Each standalone book in this series will take you to a grave new world where those who’ve played fast with their lives or the law are on the run from karma. Breakneck thrills, hairpin turns and forces hellbent on collecting await. Only the noblest souls will survive.
Snakes in the Grass on a Train
In Nobility, one broken man battles a brutal gang of pickpockets on board the Amtrak Crescent train with some help from a girl who’s no angel–not yet. Hitchcock meets Tarantino in a tale of courage that fuses suspense, romance and retribution. The novel was inspired by an old James Coburn film called Harry In Your Pocket. And Reb’s meticulous research into the light-fingered art will leave readers wondering what’s still in their wallets and where their wallets are. Before long, they’ll wonder too who gets off the train alive.
Like the other series entries, Nobility weighs in at 35,000 words–a bit shorter in length than readers may expect. But the books are in fact novels, not long short stories or novellas, just as the following titles are all sold as novels though under 50,000 words: The Old Man and the Sea, The Pearl, Of Mice and Men,The Strange Case of Dr Jekyll and Mr. Hyde…
–Most of the reviewers singled out the chapter called Palindrome Fever, wherein the train goes crazy with palindromes appearing every which-way. But the structure of the book is another palindrome, with four sections–A, B, B, A: the two A’s are of equal length, as are the two B’s. And, if you like this sort of thing: the first and last words of each part are colors. We begin with black, progressing to the rainbow of colors that closes the book.
–The pickpockets use the names of Roman gods in this story. Thieves have already used colors twice: in The taking of Pelham 123 and Reservoir Dogs. Days of the week or numbers would be too tough for readers to keep straight. Plus, this gang is arrogant–and tonight they feel like gods.
–Nobility exemplifies Reb’s Big Five narrative goals: to thrill, delight, astonish, move and inspire.
This excellent tale incorporates the miracle of “A Wonderful Life,” the clever thievery of “The Sting” and the romance of “Water For Elephants.” The author expertly weaves a complicated story line, spiced with outlandish characters, into a fast-pace plot. The characters become sympathetic or despicable as the reader learns their histories. We yearn for success or failure, befitting the nature of the persona, as danger looms.
It’s a bitter-sweet Christmas tale worthy of O’Henry but the events might have transpired on any festive weekend. Don’t sell this book short because it’s a novella. The story is jam packed with action, pathos, and intrigue–enough to keep the reader on edge until the very end.

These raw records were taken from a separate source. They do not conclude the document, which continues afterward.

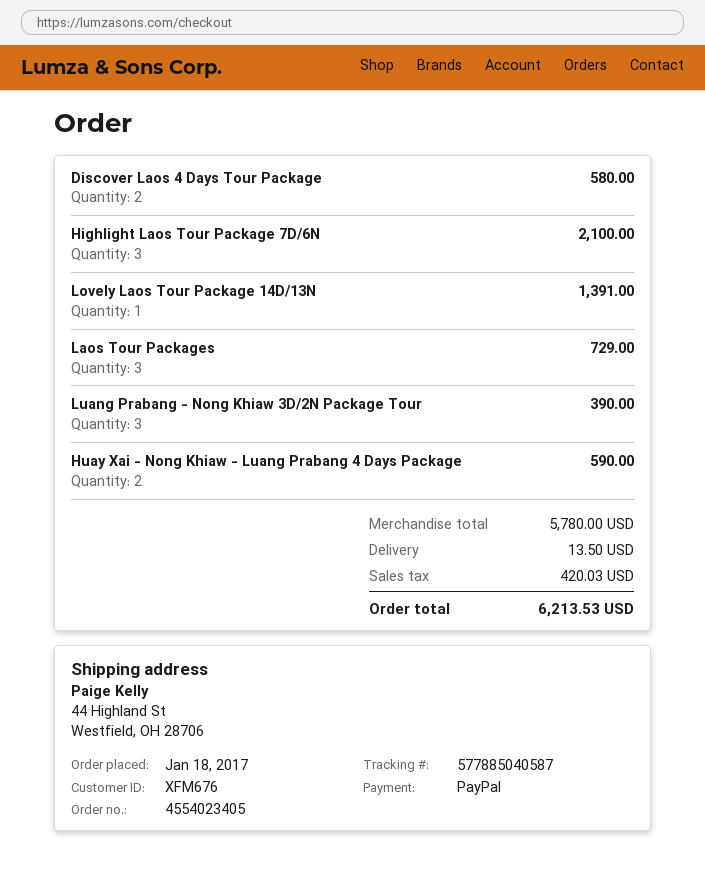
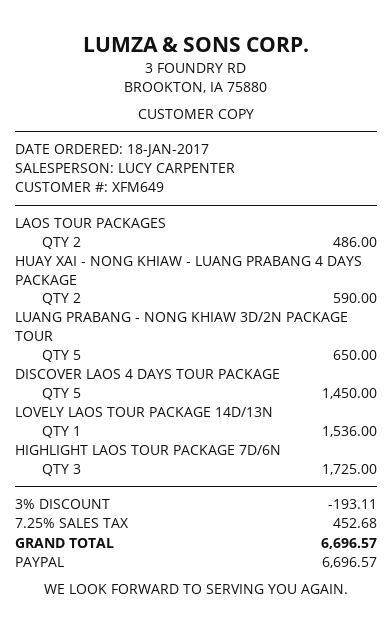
customer number: XFM676 -> XFM649
Discover Laos 4 Days Tour Package: 2 for 580.00 -> 5 for 1450.00
Highlight Laos Tour Package 7D/6N: 3 for 2100.00 -> 3 for 1725.00
Lovely Laos Tour Package 14D/13N: 1 for 1391.00 -> 1 for 1536.00
Laos Tour Packages: 3 for 729.00 -> 2 for 486.00
Luang Prabang - Nong Khiaw 3D/2N Package Tour: 3 for 390.00 -> 5 for 650.00
discount: none -> 3% = 193.11
shipping: 13.50 -> none
tax: 420.03 -> 452.68
total: 6213.53 -> 6696.57

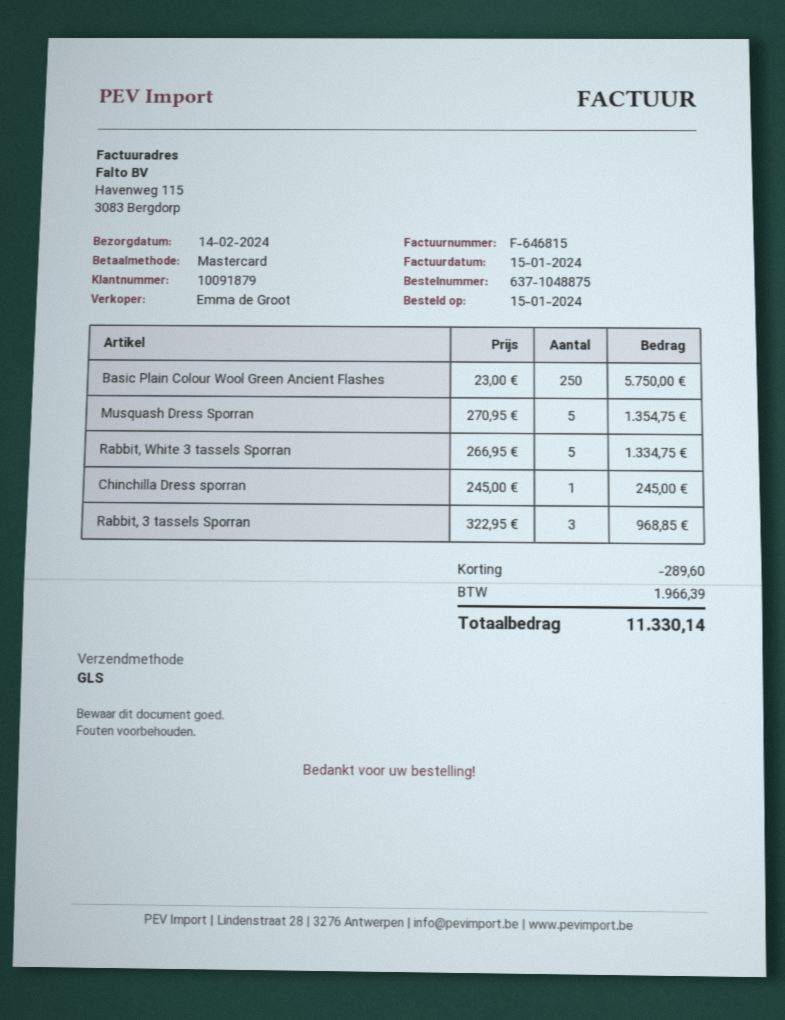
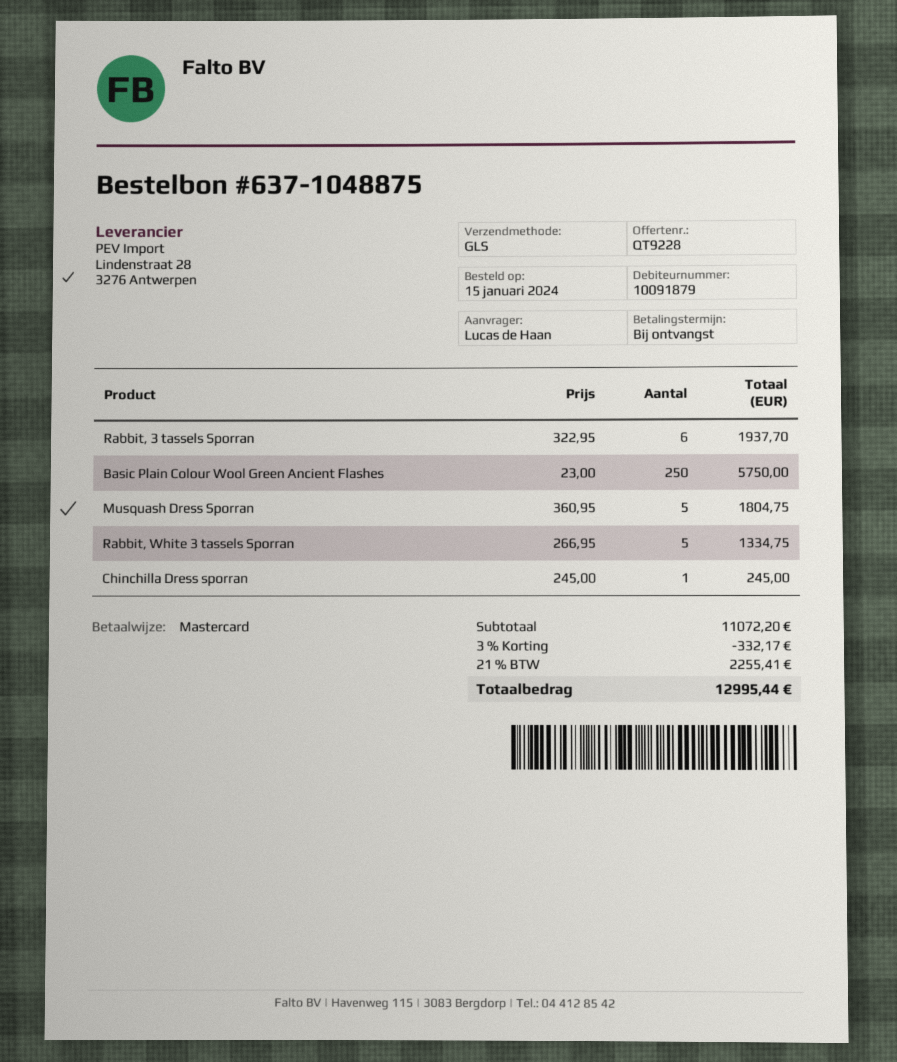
Musquash Dress Sporran: 5 x 270.95 = 1354.75 -> 5 x 360.95 = 1804.75
Rabbit, 3 tassels Sporran: 3 x 322.95 = 968.85 -> 6 x 322.95 = 1937.70
discount: 289.60 -> 332.17
tax: 1966.39 -> 2255.41
total: 11330.14 -> 12995.44

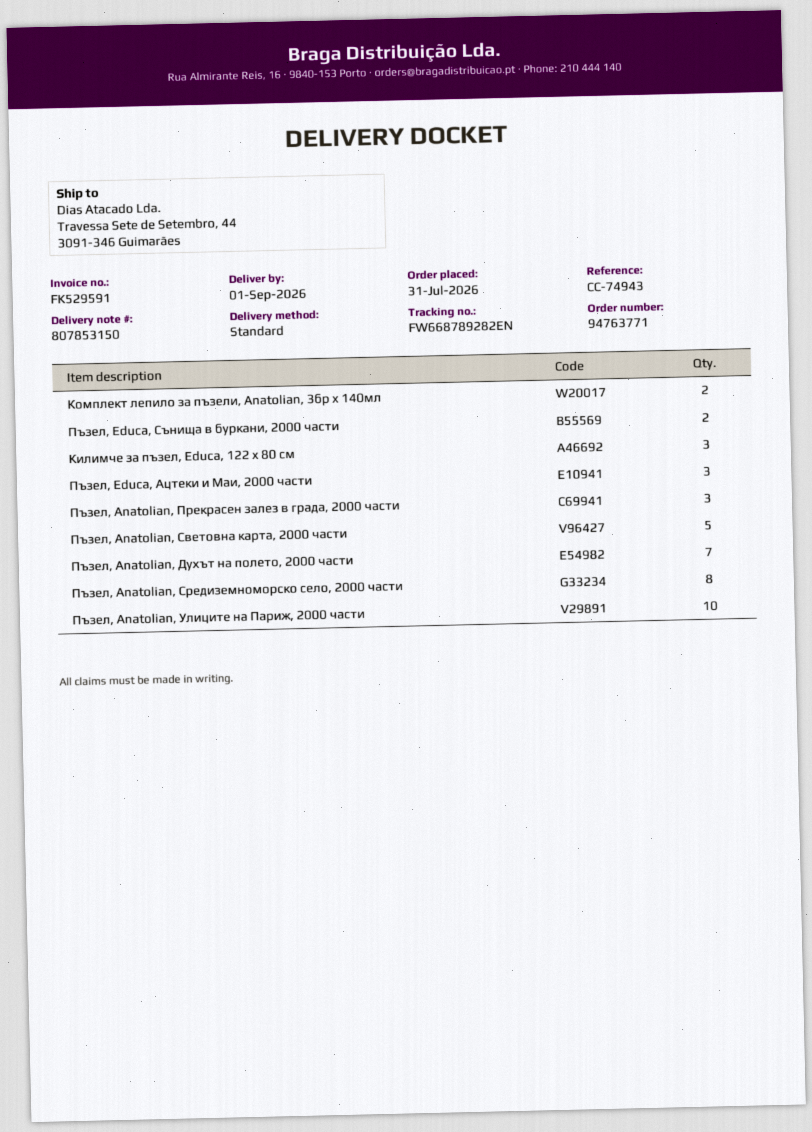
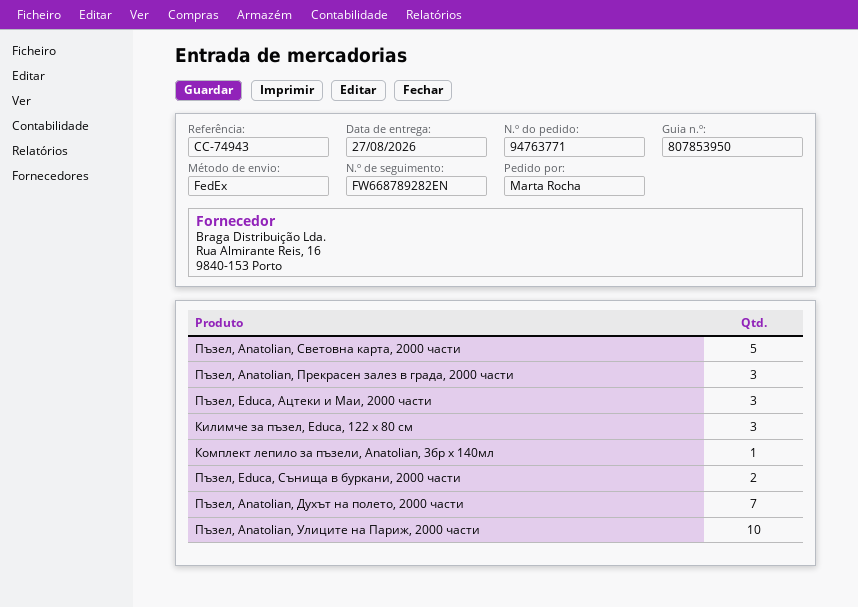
delivery note number: 807853150 -> 807853950
delivery date: 2026-09-01 -> 2026-08-27
shipping method: standard -> FedEx
Комплект лепило за пъзели, Anatolian, 3бр x 140мл: 2 -> 1
Пъзел, Anatolian, Средиземноморско село, 2000 части: 8 -> none

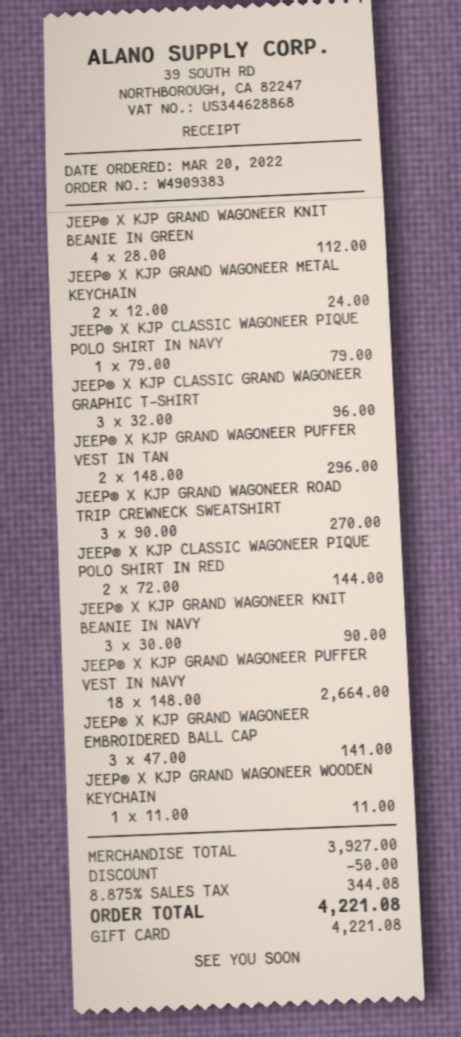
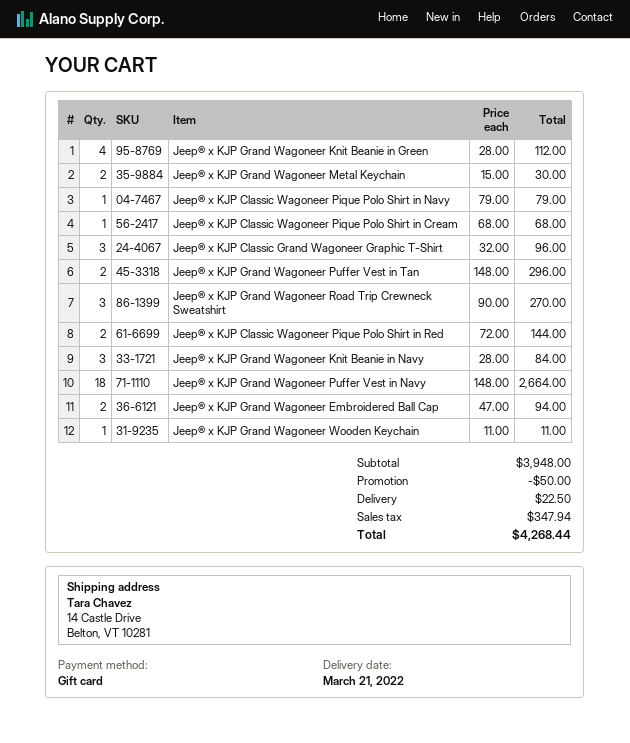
JEEP® X KJP GRAND WAGONEER METAL KEYCHAIN: 2 x 12.00 = 24.00 -> 2 x 15.00 = 30.00
JEEP® X KJP GRAND WAGONEER KNIT BEANIE IN NAVY: 3 x 30.00 = 90.00 -> 3 x 28.00 = 84.00
JEEP® X KJP GRAND WAGONEER EMBROIDERED BALL CAP: 3 x 47.00 = 141.00 -> 2 x 47.00 = 94.00
Jeep® x KJP Classic Wagoneer Pique Polo Shirt in Cream: none -> 1 x 68.00 = 68.00
subtotal: 3927.00 -> 3948.00
shipping: none -> 22.50
tax: 344.08 -> 347.94
total: 4221.08 -> 4268.44

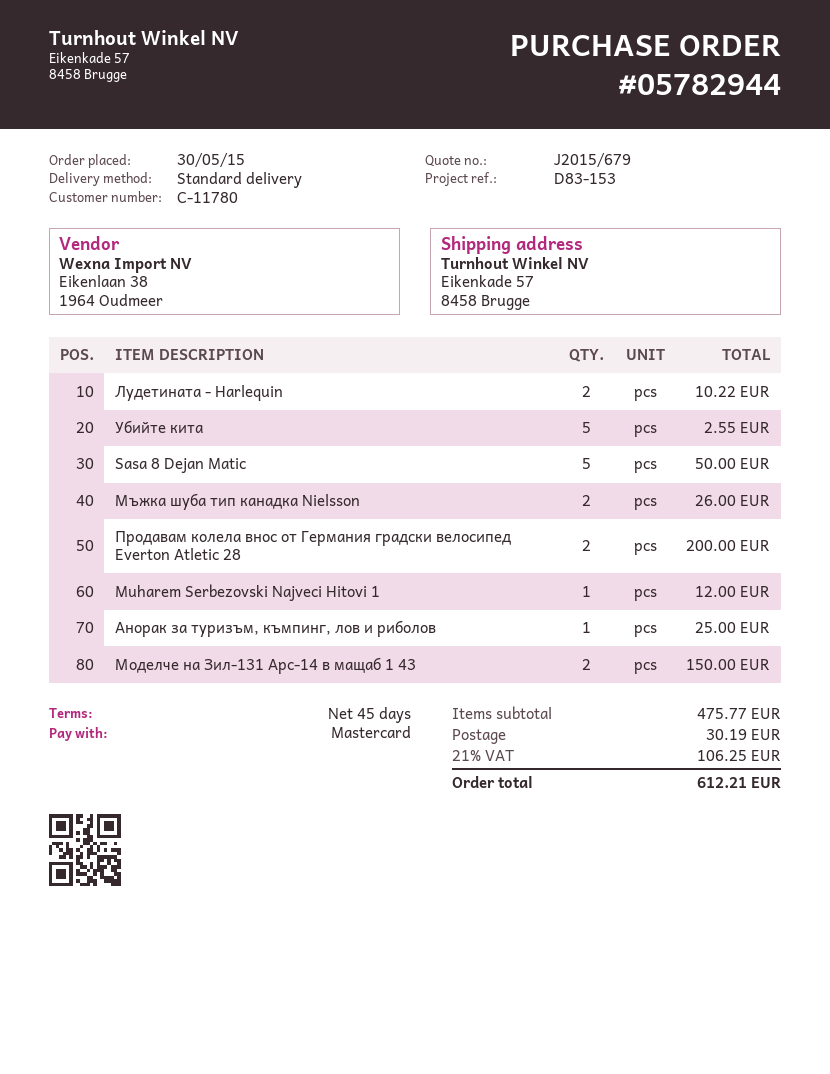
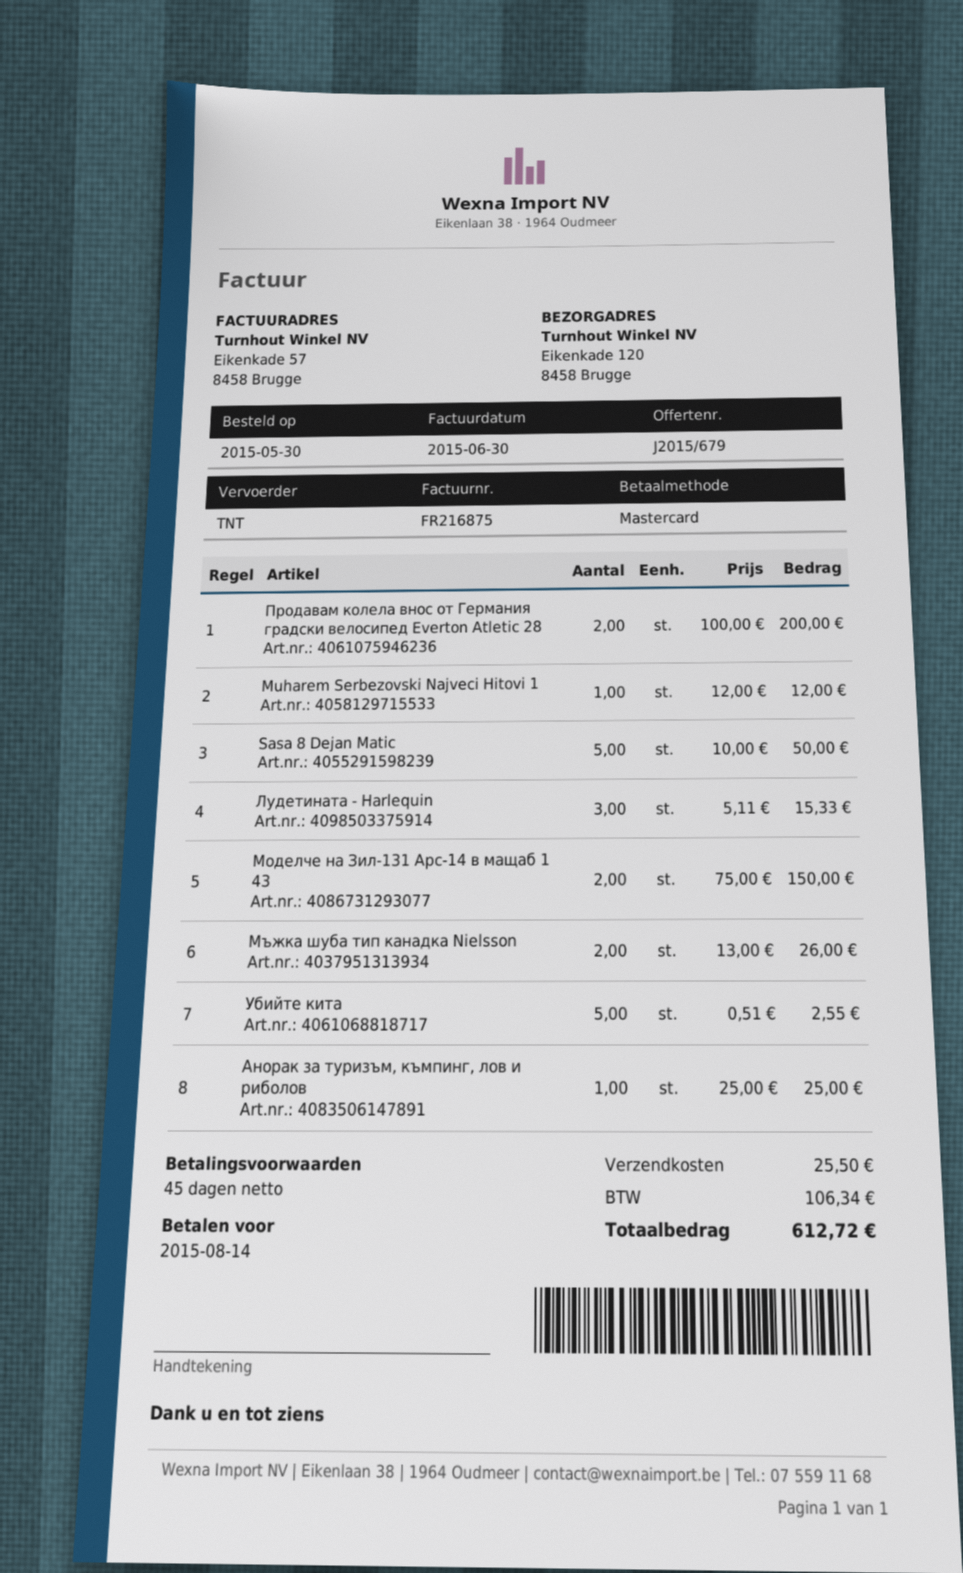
shipping method: standard -> TNT
ship to: Eikenkade 57, 8458 Brugge -> Eikenkade 120, 8458 Brugge
Лудетината - Harlequin: 2 for 10.22 -> 3 for 15.33
shipping: 30.19 -> 25.50
tax: 106.25 -> 106.34
total: 612.21 -> 612.72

if i could say anything to someone looking at this book i would say ignore whatever genre it happens to be in when you look at the categories. It is, as i said, edgy but it entwines a flavour of mythology with suspense, possibly even a bit of a romantic twist with that kind of old time heroism. it begins with the train full of characters operating as pick pockets and the whole atmosphere comes across as so dark yet bleak, as does the tale of the hero.
if i could sum the writing up in a word it would be ‘intelligent.’ And i will leave it at that
At other times the author matter-of-factly describes the jargon of the pickpockets: Poke, Mark, Dip, Lambs, et al. “..light-fingered and wing-footed (a nod to Homer) enough to split with the wallets or pokes, the thieves bagged before the marks knew they were missing.” Another character is known by his epithet: silver beard.
As another reviewer has noted, the Palindrome Fever chapter is quite clever and there is a great deal of skillful word play throughout the work. There is also the crackle of the supernatural in this book – the otherwise unexplained bolts of electricity sent from above.
Roman gods arose from a strange confluence of cultures and superstitions around the Latium area, later known as Rome. Here we have a strange convergence of ne’er-do-wells who are willing to kill and maim to sate their newest appetite: Jove(a/k/a Jupiter, powerful, cruel and vain), Janus, Mercury, Mars, Cupid, Venus, Vulcan(god of fire), each with a role. You’ll have to read the book to enjoy each one and his/her role.
MacRath creates a banquet of the gods in the bar car:” Now the crowd in the bar car began to go wild, believing the roll held their losses. And Janus completed the picture…
I have two complaints, and one relates to the above paragraph. Yes, the pacing was fast and the short sections improved that pacing, but it didn’t fit in my opinion.
Let me explain. The depth in MacRath’s writing is impressive. The myriad of ideas and thoughts running through his character’s heads is realistic and he does well putting this on paper. My issue is many of these thoughts seem out of place in the midst of the quick pacing. As if we go from a lyrical masterpiece to an action sequence and back, with little transition.
How could this have been done different? I’m not sure, but this brings me to the other complaint. This book felt like two stories wrapped into one. We have the pickpockets, and we have Ray, another main character. While both were needed with this plot, either of those ideas on its own could have made up its own story, especially with the depth in MacRath’s writing.
My thoughts on the two complaints.
MacRath could have used his depth of thought to create two completely separate novellas, or novels. One with the gang of pickpockets, fast pace, their ups and downs, their big takes, etc.